# [HYPOTHESIS] Impact of changing the pipeline to re-allocate certain sender error codes as failures

**We believe that** Changing the data pipeline to re-allocate pending with error transfers with specified sender error codes will

**Result** remove the vast majority of Pending with Error transfers

**We will know this to be true when** we identify the prescence of these error codes in the vast majority of Pending with Error transfers generated over a 6 month period

In [1]:
import pandas as pd
import numpy as np

## Import 6 months of data

In [2]:
transfer_file_location = "s3://prm-gp2gp-data-sandbox-dev/transfers-duplicates-hypothesis/"
transfer_files = [
    "9-2020-transfers.parquet",
    "10-2020-transfers.parquet",
    "11-2020-transfers.parquet",
    "12-2020-transfers.parquet",
    "1-2021-transfers.parquet",
    "2-2021-transfers.parquet"
]
transfer_input_files = [transfer_file_location + f for f in transfer_files]
transfers_raw = pd.concat((
    pd.read_parquet(f)
    for f in transfer_input_files
))

## Change status of duplicates to match expected pipeline change

In [3]:
transfers=transfers_raw.copy()
successful_transfers_bool = transfers['request_completed_ack_codes'].apply(lambda x: True in [(np.isnan(i) or i==15) for i in x])
transfers.loc[successful_transfers_bool,'status']='INTEGRATED'

## Add Proposed Status Change

In [4]:
pending_sender_error_codes=[6,7,10,24,30,23,14]
transfers['New status']=transfers['status'].copy()

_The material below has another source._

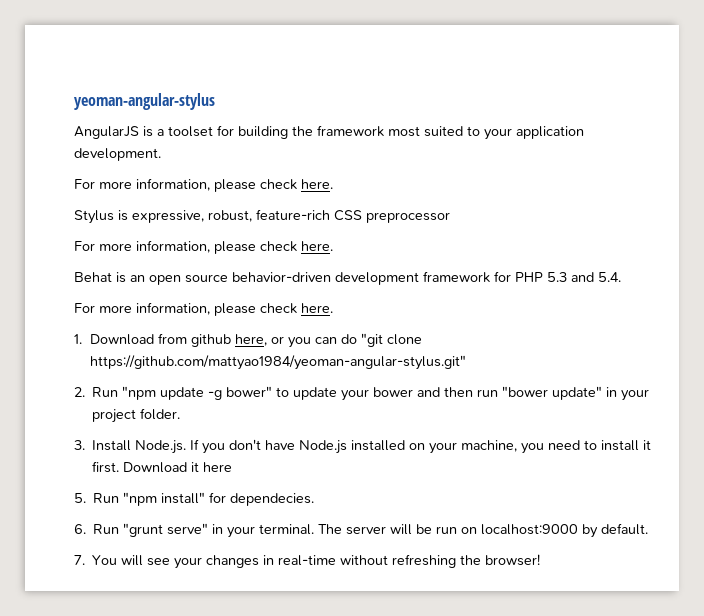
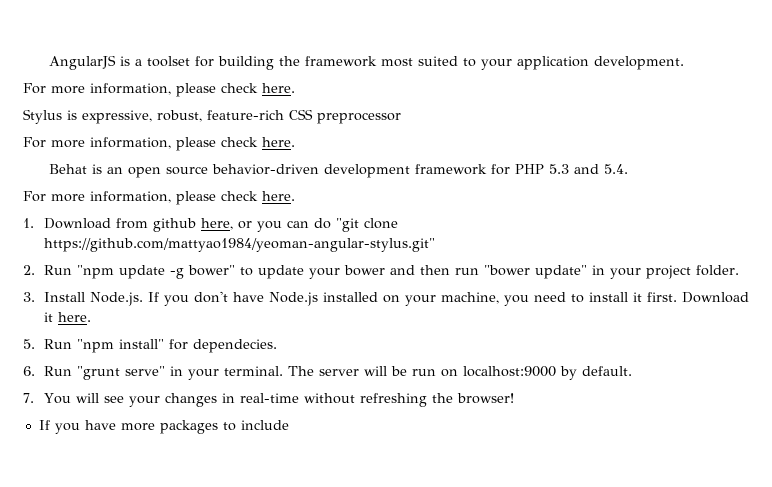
[74,93,215,110] yeoman-angular-stylus // -> (49, 62) none
[203,462,233,472] here -> [57,312,91,322] here.
(541, 560) none -> [38,420,289,434] // If you have more packages to include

transfers_with_pending_sender_codes_bool=transfers['sender_error_code'].isin(pending_sender_error_codes)
transfers.loc[transfers_with_pending_sender_codes_bool,'New status']='FAILED'

## Assess Impact

In [5]:
status_change_table=pd.pivot_table(transfers,index='status',columns='New status',values='conversation_id',aggfunc='count')
status_change_table=status_change_table.fillna(0).astype(int)
status_change_table

New status,FAILED,INTEGRATED,PENDING,PENDING_WITH_ERROR
status,Unnamed: 1_level_1,Unnamed: 2_level_1,Unnamed: 3_level_1,Unnamed: 4_level_1
FAILED,22771,0,0,0
INTEGRATED,7,1254795,0,0
PENDING,0,0,39087,0
PENDING_WITH_ERROR,23285,0,0,3289


In [6]:
print('Total Number of Transfers: ' + str(status_change_table.sum().sum()))

print('\nInitial Number of Pending With Error: ' + str(status_change_table.loc['PENDING_WITH_ERROR'].sum()))
print('Final Number of Pending With Error: ' + str(status_change_table.loc[:, 'PENDING_WITH_ERROR'].sum()))

print('\nInitial Number of Failures: ' + str(status_change_table.loc['FAILED'].sum()))
print('Final Number of Failures: ' + str(status_change_table.loc[:, 'FAILED'].sum()))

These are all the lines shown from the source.